* [What is being asked] Could you reproduce the lines below from the one with "- スケジュールURLのデー" through the one with "schedules.instagram_post_url / image_url"? Keep both ends and add nothing.
Start of Data for review
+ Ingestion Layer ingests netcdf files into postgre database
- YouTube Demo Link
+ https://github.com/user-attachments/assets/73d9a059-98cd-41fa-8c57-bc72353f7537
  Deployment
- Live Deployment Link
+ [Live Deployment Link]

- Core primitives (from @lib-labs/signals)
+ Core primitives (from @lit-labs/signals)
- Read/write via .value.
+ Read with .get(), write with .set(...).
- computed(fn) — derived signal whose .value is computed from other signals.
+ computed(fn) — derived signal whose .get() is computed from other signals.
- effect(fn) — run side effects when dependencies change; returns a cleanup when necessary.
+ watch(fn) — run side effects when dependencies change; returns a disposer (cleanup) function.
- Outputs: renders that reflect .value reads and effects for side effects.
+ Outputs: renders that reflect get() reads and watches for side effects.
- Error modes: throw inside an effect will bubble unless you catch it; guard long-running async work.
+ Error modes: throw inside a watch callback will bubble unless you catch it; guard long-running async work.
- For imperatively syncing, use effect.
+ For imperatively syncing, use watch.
End of Data for review
Start of Data for review
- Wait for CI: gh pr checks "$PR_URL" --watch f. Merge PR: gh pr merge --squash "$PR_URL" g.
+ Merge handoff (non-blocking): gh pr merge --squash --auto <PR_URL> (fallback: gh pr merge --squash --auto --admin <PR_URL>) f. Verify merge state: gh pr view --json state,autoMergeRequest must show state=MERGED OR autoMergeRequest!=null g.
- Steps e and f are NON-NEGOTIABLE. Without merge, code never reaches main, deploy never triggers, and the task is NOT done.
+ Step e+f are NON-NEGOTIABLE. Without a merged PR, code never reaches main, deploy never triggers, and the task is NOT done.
End of Data for review
Start of Data for review
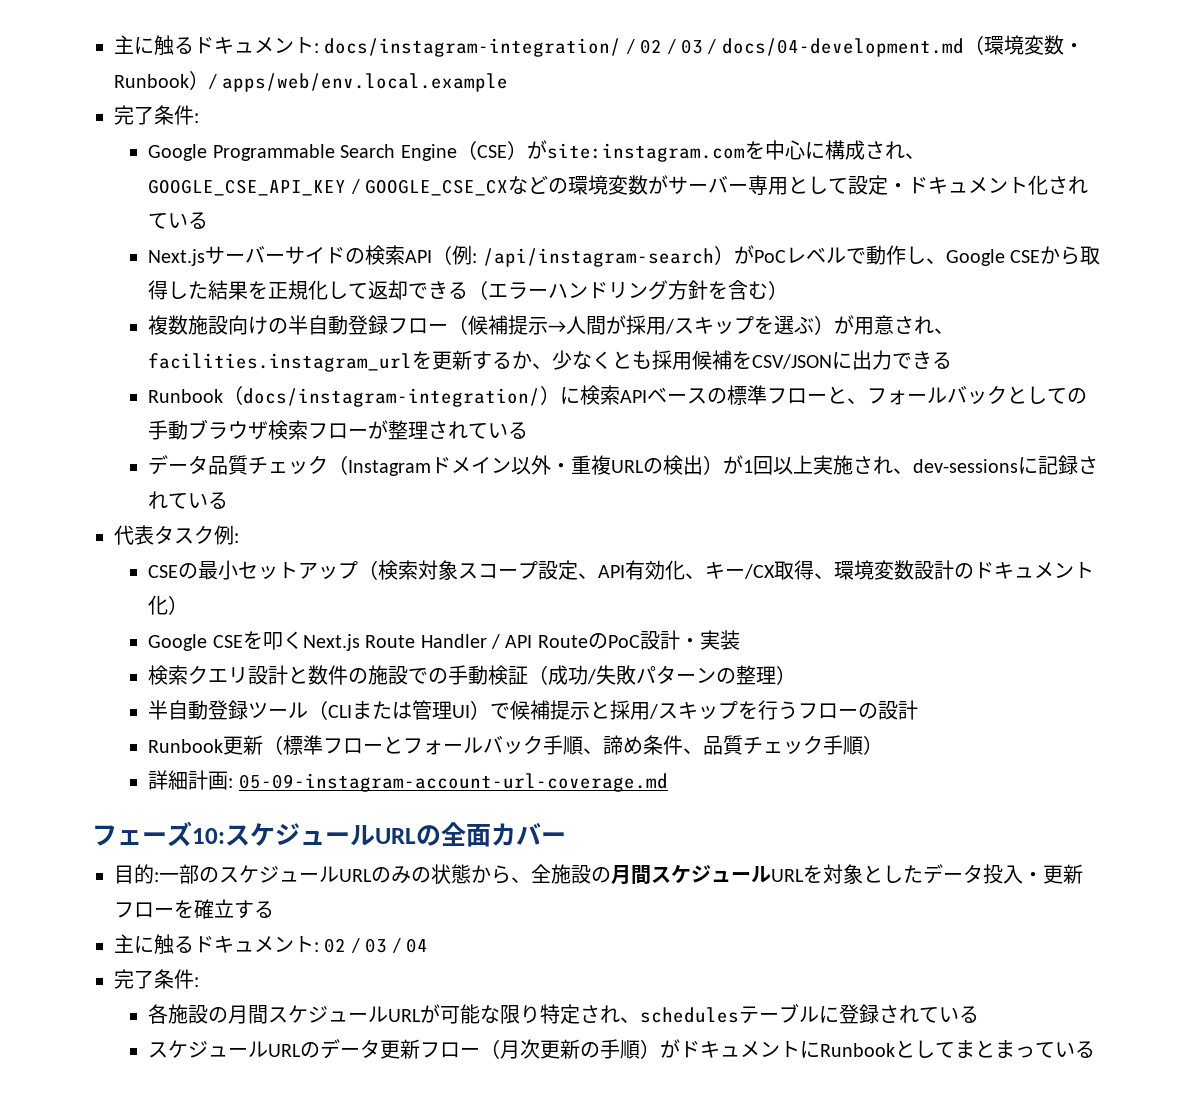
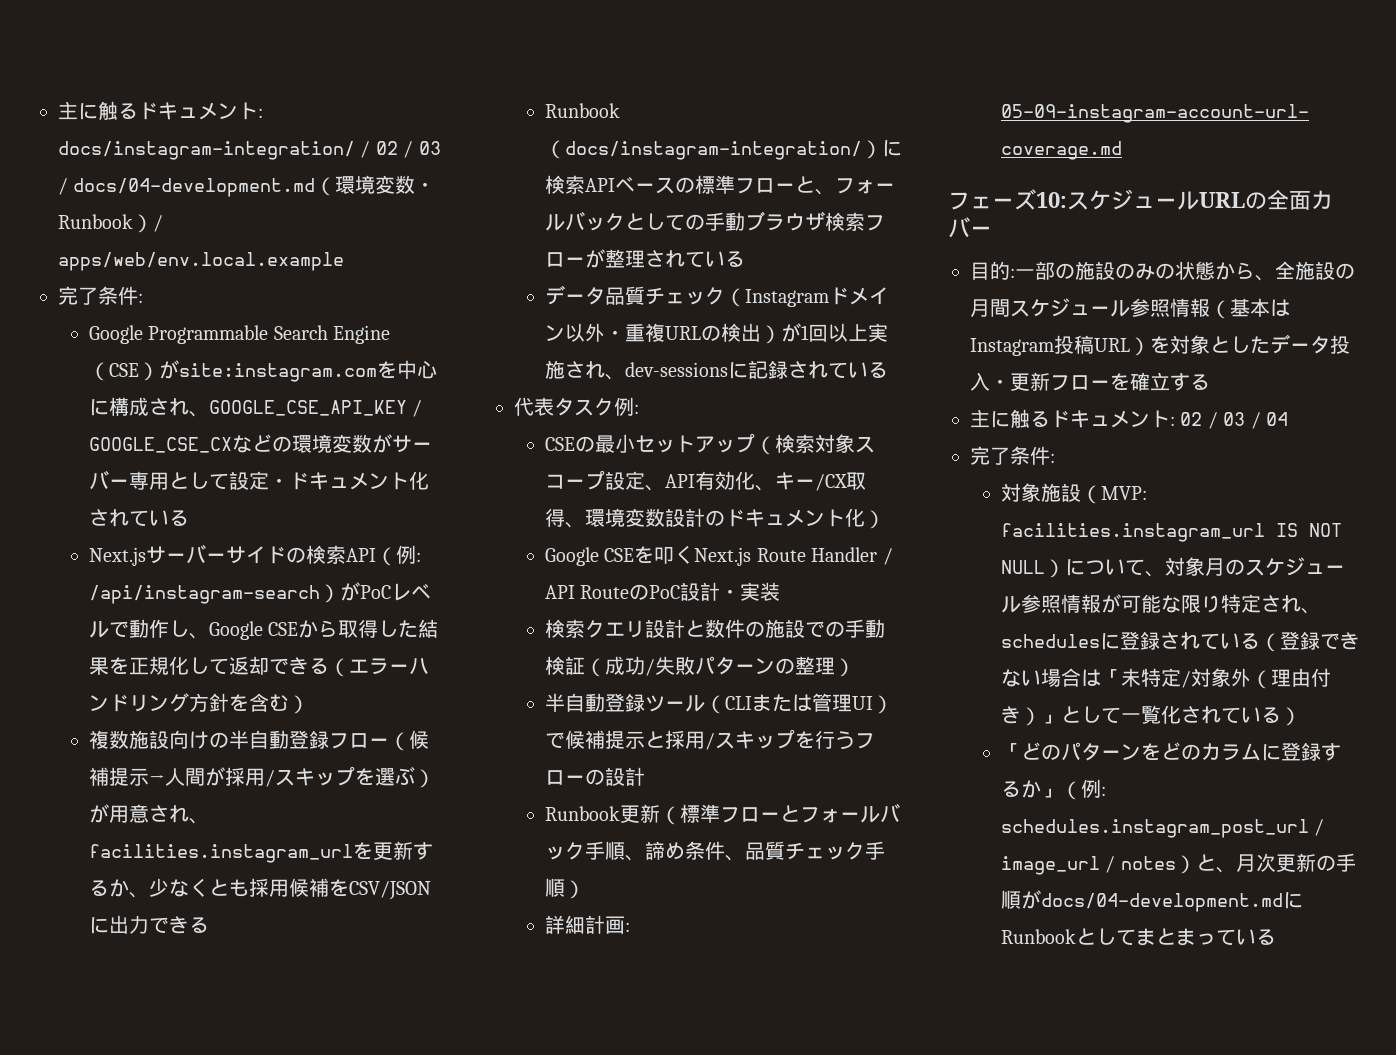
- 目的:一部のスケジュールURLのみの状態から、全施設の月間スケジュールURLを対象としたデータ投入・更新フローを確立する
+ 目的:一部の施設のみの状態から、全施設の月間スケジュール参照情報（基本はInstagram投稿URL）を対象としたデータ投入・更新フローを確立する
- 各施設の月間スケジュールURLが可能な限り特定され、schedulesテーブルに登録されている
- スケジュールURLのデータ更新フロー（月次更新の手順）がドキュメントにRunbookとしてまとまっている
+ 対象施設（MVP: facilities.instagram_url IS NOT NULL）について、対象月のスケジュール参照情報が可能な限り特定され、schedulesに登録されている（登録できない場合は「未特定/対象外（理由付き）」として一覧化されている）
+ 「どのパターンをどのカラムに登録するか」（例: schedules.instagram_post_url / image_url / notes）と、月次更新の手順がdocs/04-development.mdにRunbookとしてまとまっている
End of Data for review
* [Response]
- スケジュールURLのデータ更新フロー（月次更新の手順）がドキュメントにRunbookとしてまとまっている
+ 対象施設（MVP: facilities.instagram_url IS NOT NULL）について、対象月のスケジュール参照情報が可能な限り特定され、schedulesに登録されている（登録できない場合は「未特定/対象外（理由付き）」として一覧化されている）
+ 「どのパターンをどのカラムに登録するか」（例: schedules.instagram_post_url / image_url / notes）と、月次更新の手順がdocs/04-development.mdにRunbookとしてまとまっている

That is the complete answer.